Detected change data
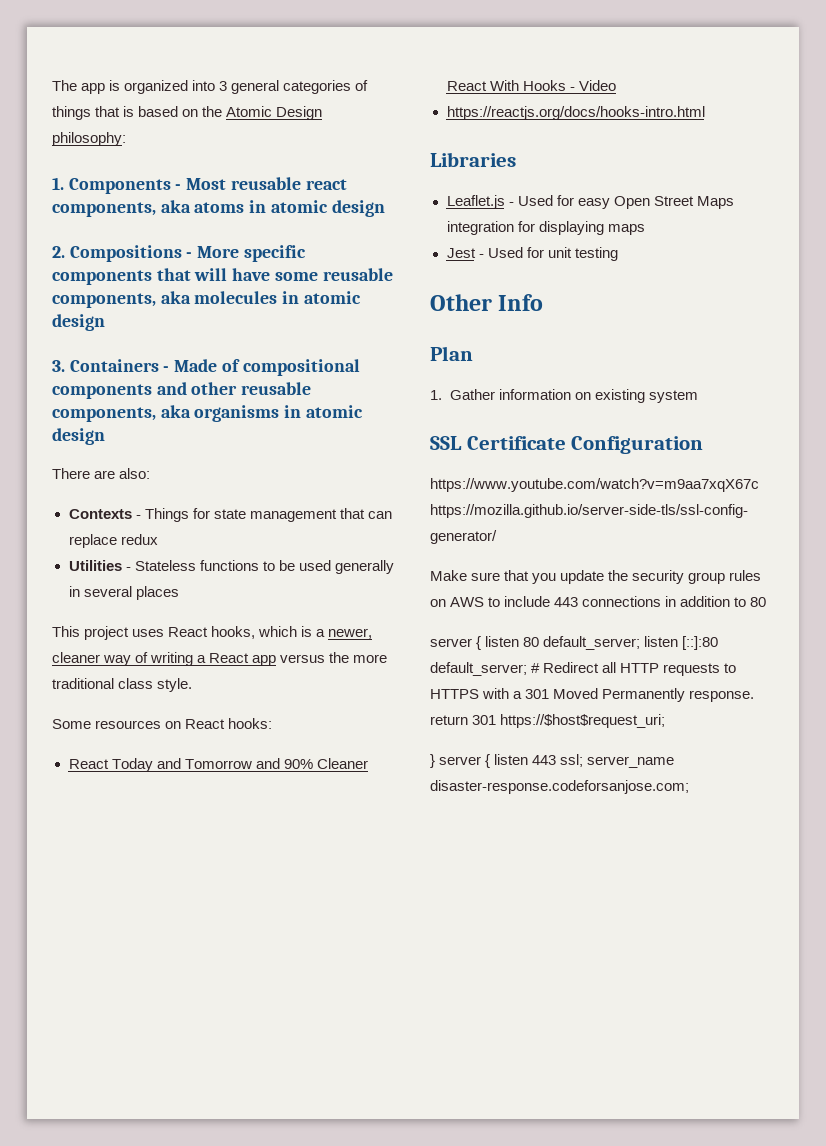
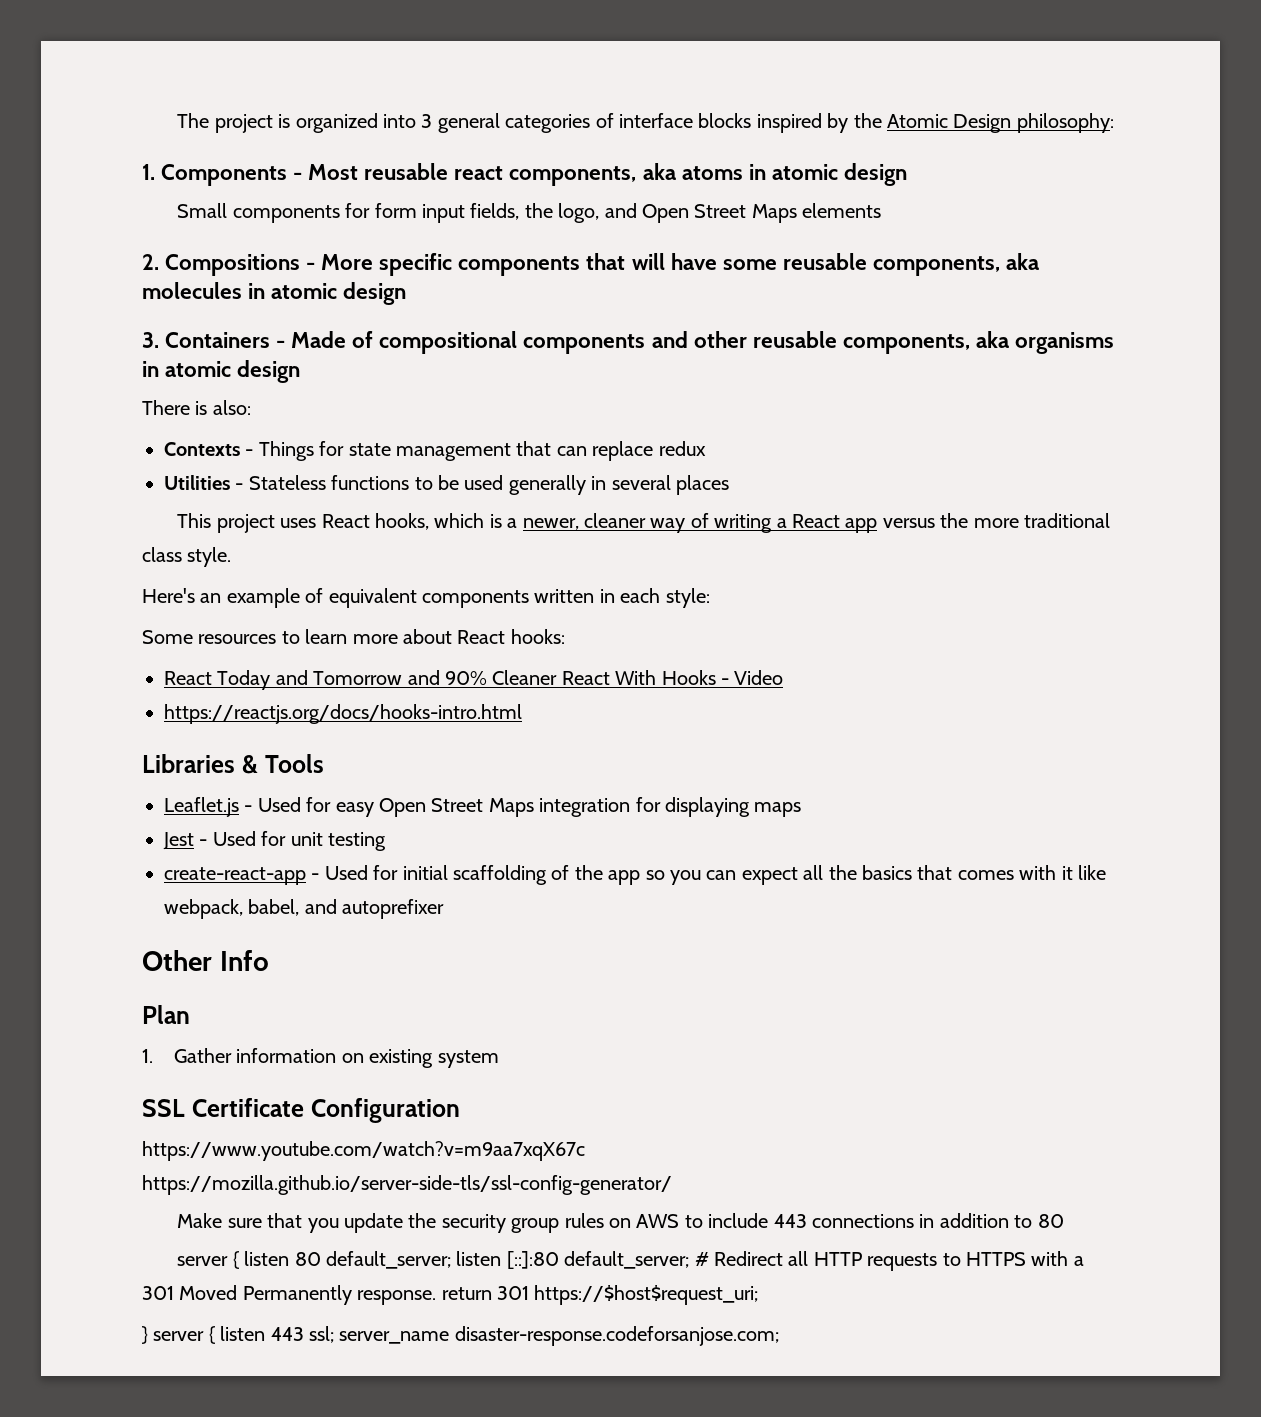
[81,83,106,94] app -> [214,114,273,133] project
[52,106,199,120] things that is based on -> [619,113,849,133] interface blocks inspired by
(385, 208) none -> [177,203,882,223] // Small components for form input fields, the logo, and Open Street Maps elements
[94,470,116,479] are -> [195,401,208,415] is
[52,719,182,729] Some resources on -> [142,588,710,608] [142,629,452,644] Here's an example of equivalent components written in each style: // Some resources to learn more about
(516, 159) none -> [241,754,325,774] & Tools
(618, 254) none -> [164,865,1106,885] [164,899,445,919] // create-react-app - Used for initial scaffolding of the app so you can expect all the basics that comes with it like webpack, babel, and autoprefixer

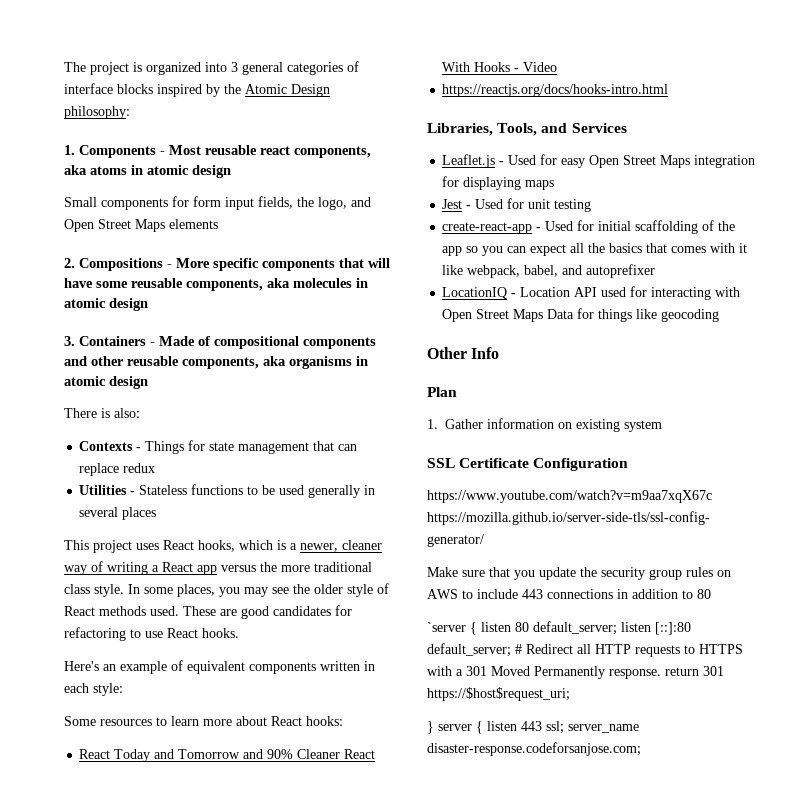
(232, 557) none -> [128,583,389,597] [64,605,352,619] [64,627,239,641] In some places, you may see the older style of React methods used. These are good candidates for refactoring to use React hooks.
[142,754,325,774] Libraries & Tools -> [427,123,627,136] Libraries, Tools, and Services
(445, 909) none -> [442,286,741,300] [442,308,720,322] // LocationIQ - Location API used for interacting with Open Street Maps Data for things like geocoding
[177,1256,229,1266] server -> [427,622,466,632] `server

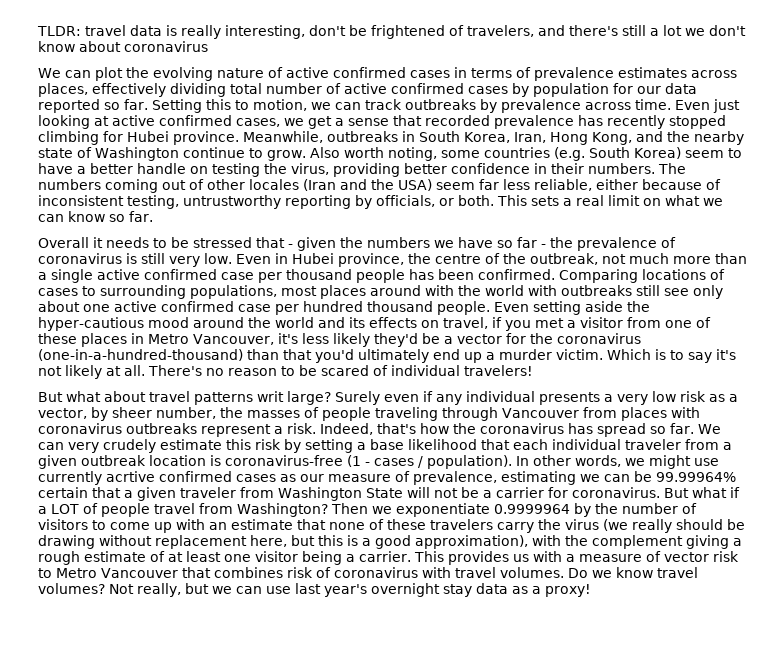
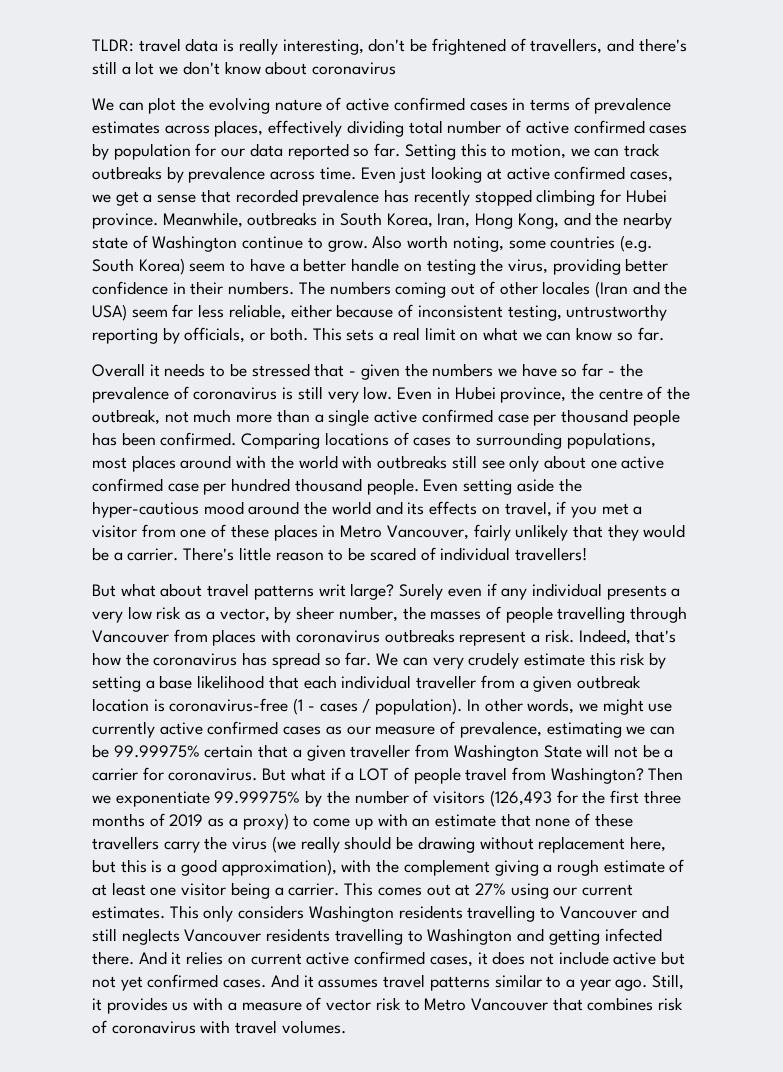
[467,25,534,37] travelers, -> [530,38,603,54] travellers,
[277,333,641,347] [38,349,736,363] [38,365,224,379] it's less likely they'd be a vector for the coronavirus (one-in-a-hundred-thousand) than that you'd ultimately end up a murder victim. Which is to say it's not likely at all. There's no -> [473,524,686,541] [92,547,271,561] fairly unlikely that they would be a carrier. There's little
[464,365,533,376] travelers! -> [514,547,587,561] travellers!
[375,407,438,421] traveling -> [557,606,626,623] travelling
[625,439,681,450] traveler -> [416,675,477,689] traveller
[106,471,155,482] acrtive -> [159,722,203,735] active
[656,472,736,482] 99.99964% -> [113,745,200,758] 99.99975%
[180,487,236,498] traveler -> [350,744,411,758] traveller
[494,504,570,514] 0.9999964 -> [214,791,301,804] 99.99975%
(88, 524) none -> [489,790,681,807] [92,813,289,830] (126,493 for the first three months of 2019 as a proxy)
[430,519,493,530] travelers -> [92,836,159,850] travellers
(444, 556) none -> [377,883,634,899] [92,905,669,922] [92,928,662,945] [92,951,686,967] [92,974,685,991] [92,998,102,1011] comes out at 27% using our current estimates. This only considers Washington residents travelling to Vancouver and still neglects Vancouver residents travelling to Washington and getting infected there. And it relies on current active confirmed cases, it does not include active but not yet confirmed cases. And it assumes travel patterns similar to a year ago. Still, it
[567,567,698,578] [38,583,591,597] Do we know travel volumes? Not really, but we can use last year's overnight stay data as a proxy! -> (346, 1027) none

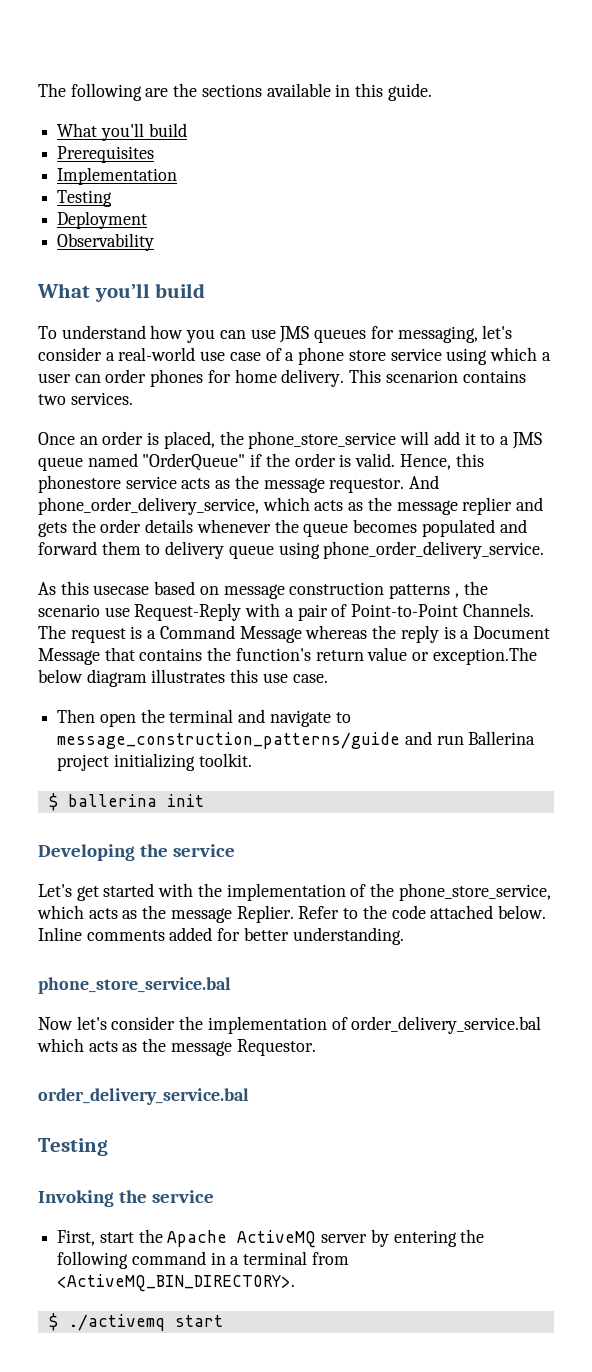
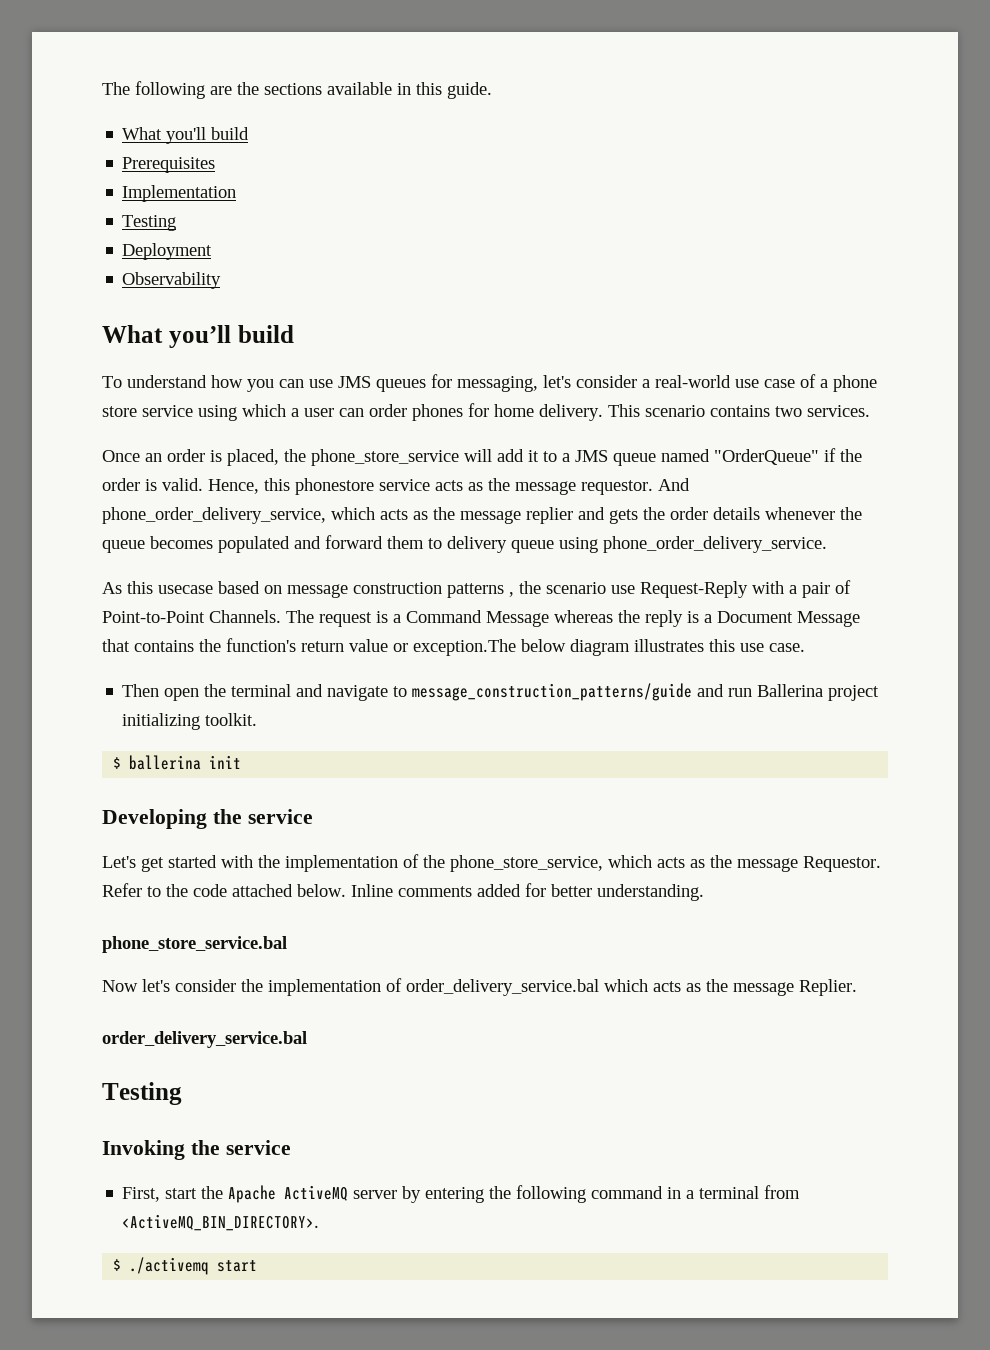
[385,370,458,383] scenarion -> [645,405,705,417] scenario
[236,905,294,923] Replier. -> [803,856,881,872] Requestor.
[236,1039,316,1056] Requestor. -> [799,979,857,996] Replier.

■ BRIEF ■
Where a line of the data holds the word "Street", copy that line.

■ EXERCISE RESPONSE ■
(385, 208) none -> [177,203,882,223] // Small components for form input fields, the logo, and Open Street Maps elements
(445, 909) none -> [442,286,741,300] [442,308,720,322] // LocationIQ - Location API used for interacting with Open Street Maps Data for things like geocoding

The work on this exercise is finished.